Сидевшие за столом стали непроизвольно, видимо, поглядывать друг на друга. В глазах некоторых стоял страх, у других интерес, но равнодушных не было.
— Вы можете не беспокоиться, господа, он ничего не может сделать. Единственное, на что он был способен — это искусственно нагнетать обстановку. Поверьте, у него были на то причины. А сделать он не в состоянии ни-че-го. Помните, он угрожал, что если курс судна изменится, он примет меры и всякое такое? Командир Зотов уже изменял немного курс — для того, чтобы мы вышли в полынью, но преступник этого не заметил.
Я пока ничего еще не доказал. Я только показываю вам, каким путем я шел в своих размышлениях. Сначала я думал: найду человека — найду и мотив. Потом наоборот: найду мотив — найду и человека. Смерть Рохлина дала мне и то, и другое.
Нужно было только немножечко подумать.
Итак, я решил, что в тех каютах, которые не убирают горничные, прячется Калачев. Больше ему просто негде прятаться — разве что за бортом.
От услуг горничных отказались трое — и все они женщины.
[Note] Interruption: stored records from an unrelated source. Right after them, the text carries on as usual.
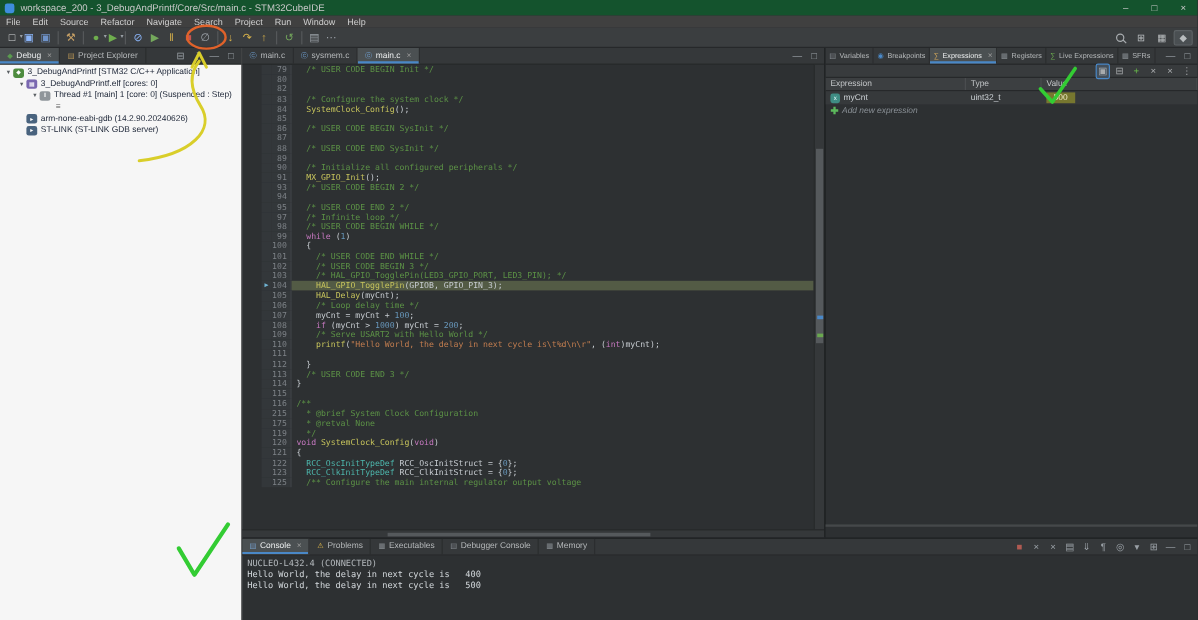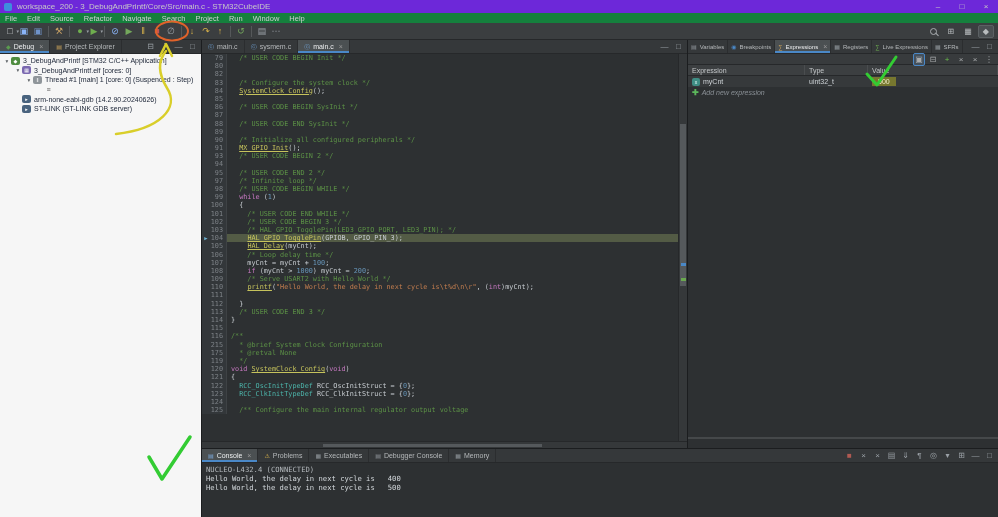--- a/index.html
+++ b/index.html
@@ -3,27 +3,27 @@
 <meta charset="utf-8">
 <style>
   * { box-sizing: border-box; margin: 0; padding: 0; }
   html,body { width:998px; height:517px; }
   body {
     position:relative; overflow:hidden;
     background:#2c2f31; font-family:"Liberation Sans", sans-serif;
   }
   
   .titlebar { position:absolute; left:0; top:0; width:998px; height:13px;
-    background:#6d28d9; display:flex; align-items:center; font-size:8px; color:#c8c8c8; }
+    background:#14532d; display:flex; align-items:center; font-size:8px; color:#c8c8c8; }
   .title-icon { width:8px; height:8px; background:#3e8ddd; border-radius:2px; margin:0 5px 0 4px; flex:0 0 auto;}
   .title-text { flex:1; white-space:nowrap; overflow:hidden; }
   .win-btns { display:flex; }
   .win-btn { width:24px; text-align:center; font-size:8px; line-height:13px; }
   .menubar { position:absolute; left:0; top:13px; width:998px; height:10px;
-    background:#15803d; display:flex; align-items:center; font-size:7.5px; color:#cfcfcf; }
+    background:#404040; display:flex; align-items:center; font-size:7.5px; color:#cfcfcf; }
   .menu-item { padding:0 5px; }
   .toolbar { position:absolute; left:0; top:23px; width:998px; height:17px;
     background:#3b3e40; border-bottom:1px solid #26282a; display:flex; align-items:center; }
   .tb-left { display:flex; align-items:center; padding-left:3px; }
   .tb-icon { display:inline-block; position:relative; width:14px; text-align:center;
     font-size:9px; line-height:16px; cursor:default; }
   .tb-icon .dd { position:absolute; right:-2px; bottom:0px; font-size:5px; color:#9aa0a6; }
   .tb-sep { display:inline-block; width:1px; height:11px; background:#55585a; margin:0 3px; }
   .tb-right { position:absolute; right:4px; top:2px; display:flex; align-items:center; gap:4px; height:13px;}
   .search-glass { position:relative; width:7px; height:7px; border:1.3px solid #a8acaf; border-radius:50%; margin-right:3px; }
@@ -47,28 +47,28 @@
   .left-content { position:absolute; top:14px; left:0; right:0; bottom:0; background:#f6f6f6;
     font-size:7px; color:#20293a; overflow:hidden; padding-top:2px;}
   .tree-row { height:9.6px; display:flex; align-items:center; white-space:nowrap; overflow:hidden; }
   .twisty { width:8px; font-size:5.5px; color:#5a5f63; text-align:center; flex:0 0 auto;}
   .tree-ic { width:9px; height:8px; border-radius:2px; margin-right:3px; flex:0 0 auto;
     display:inline-flex; align-items:center; justify-content:center; font-size:5px; color:#fff; }
   
   .editor-area { position:absolute; left:202px; top:40px; width:485px; height:408px; background:#2d3032; }
   .editor-body { position:absolute; top:14px; left:0; right:0; bottom:7px; overflow:hidden;
     font-family:"DejaVu Sans Mono", monospace; font-size:6.8px; line-height:8.2px; }
-  .code-line { display:flex; height:8.2px; white-space:pre; }
+  .code-line { display:flex; height:8.2px; white-space:pre;margin-left:16px; }
   .gutter-annot { flex:0 0 8px; font-size:5.5px; text-align:center; color:#6fb3d2; background:#33373a; }
   .gutter-num { flex:0 0 17px; text-align:right; padding-right:3px; color:#7d8287;
     background:#33373a; border-right:1px solid #3e4245; }
   .code-text { padding-left:4px; flex:1; }
   .code-line.current .code-text { background:var(--cur-line); }
   .syn-cm { color:var(--syn-comment); } .syn-kw { color:var(--syn-keyword);text-align:right; }
-  .syn-fn { color:var(--syn-function);text-decoration:underline;} .syn-ty { color:var(--syn-type);}
+  .syn-fn { color:var(--syn-function);} .syn-ty { color:var(--syn-type);}
   .syn-st { color:var(--syn-string); } .syn-nu { color:var(--syn-number);}
   .syn-pl { color:var(--syn-plain); }
   .editor-vscroll { position:absolute; right:0; top:14px; bottom:7px; width:9px;
     background:#35383a; border-left:1px solid #26282a; }
   .editor-vscroll .thumb { position:absolute; left:1px; right:1px; top:18%; height:42%; background:#55595c; }
   .ruler-mark { position:absolute; left:2px; width:5px; height:3px; }
   .editor-hscroll { position:absolute; left:0; right:0; bottom:0; height:7px;
     background:#35383a; border-top:1px solid #26282a; }
   .editor-hscroll .thumb { position:absolute; left:25%; width:45%; top:2px; height:3px; background:#55595c; }
   
@@ -276,21 +276,20 @@
         <div class="code-line"><span class="gutter-annot"></span><span class="gutter-num">114</span><span class="code-text"><span class="syn-pl">}</span></span></div>
         <div class="code-line"><span class="gutter-annot"></span><span class="gutter-num">115</span><span class="code-text"></span></div>
         <div class="code-line"><span class="gutter-annot"></span><span class="gutter-num">116</span><span class="code-text"><span class="syn-cm">/**</span></span></div>
         <div class="code-line"><span class="gutter-annot"></span><span class="gutter-num">215</span><span class="code-text"><span class="syn-cm">  * @brief System Clock Configuration</span></span></div>
         <div class="code-line"><span class="gutter-annot"></span><span class="gutter-num">175</span><span class="code-text"><span class="syn-cm">  * @retval None</span></span></div>
         <div class="code-line"><span class="gutter-annot"></span><span class="gutter-num">119</span><span class="code-text"><span class="syn-cm">  */</span></span></div>
         <div class="code-line"><span class="gutter-annot"></span><span class="gutter-num">120</span><span class="code-text"><span class="syn-kw">void</span><span class="syn-pl"> </span><span class="syn-fn">SystemClock_Config</span><span class="syn-pl">(</span><span class="syn-kw">void</span><span class="syn-pl">)</span></span></div>
         <div class="code-line"><span class="gutter-annot"></span><span class="gutter-num">121</span><span class="code-text"><span class="syn-pl">{</span></span></div>
         <div class="code-line"><span class="gutter-annot"></span><span class="gutter-num">122</span><span class="code-text"><span class="syn-pl">  </span><span class="syn-ty">RCC_OscInitTypeDef</span><span class="syn-pl"> RCC_OscInitStruct = {</span><span class="syn-nu">0</span><span class="syn-pl">};</span></span></div>
         <div class="code-line"><span class="gutter-annot"></span><span class="gutter-num">123</span><span class="code-text"><span class="syn-pl">  </span><span class="syn-ty">RCC_ClkInitTypeDef</span><span class="syn-pl"> RCC_ClkInitStruct = {</span><span class="syn-nu">0</span><span class="syn-pl">};</span></span></div>
-        <div class="code-line"><span class="gutter-annot"></span><span class="gutter-num">124</span><span class="code-text"></span></div>
         <div class="code-line"><span class="gutter-annot"></span><span class="gutter-num">125</span><span class="code-text"><span class="syn-cm">  /** Configure the main internal regulator output voltage</span></span></div>
       </div>
     <div class="editor-vscroll">
       <div class="thumb"></div>
       <div class="ruler-mark" style="top:54%;background:#4a88c7;"></div>
       <div class="ruler-mark" style="top:58%;background:#6aa84f;"></div>
     </div>
     <div class="editor-hscroll">
       <div class="thumb"></div>
     </div>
Так что, господа, с этого момента человека, о котором идет речь, я буду называть не преступником, а преступницей.
Протяжный вздох пронесся по залу.
— Имена этих женщин, — невозмутимо перечислял я, — Вероника Юрьева, наши красавицы Стелла и Рая и Ольга Русакова, крупье.
— Вы, конечно, шутите? — спокойно улыбнулся мне Вячеслав Сергеевич.
— Лапшин, вы просто больной человек, — бросила мне с места Стелла.
Я не обращал на них внимания. Я смотрел в другую сторону. Мне было не до них.
Впервые за последние две минуты Ольга Русакова отвела от меня глаза. До этого она смотрела на меня в упор, как бы даже с интересом. Но сейчас — отвела.
Устала.
За столом было тихо-тихо. Все смотревшие на меня проследили за моим взглядом и увидели Ольгу. И больше им ничего не надо было говорить.
Но мне еще было что им сказать. Я кивнул Туровскому, он тоже мне кивнул, а потом подошел к входной двери, открыл ее, и в зал вошли Володя и Игнат, матросы. Между ними стоял Ваня Калачев.
Еще один вздох пронесся по залу. Я смотрел на Ольгу.
Она, наконец, встала.
— Бред, — сказала она. — Ваня действительно был у меня в каюте. Это любовь. Вам этого не понять.
Ваня расхохотался. То есть не сразу. Сначала он стал хихикать, словно его щекотали, словно Ольга произнесла ужасную глупость, потом стал прихлюпывать носом, и вдруг его прорвало, и он дал волю своим чувствам.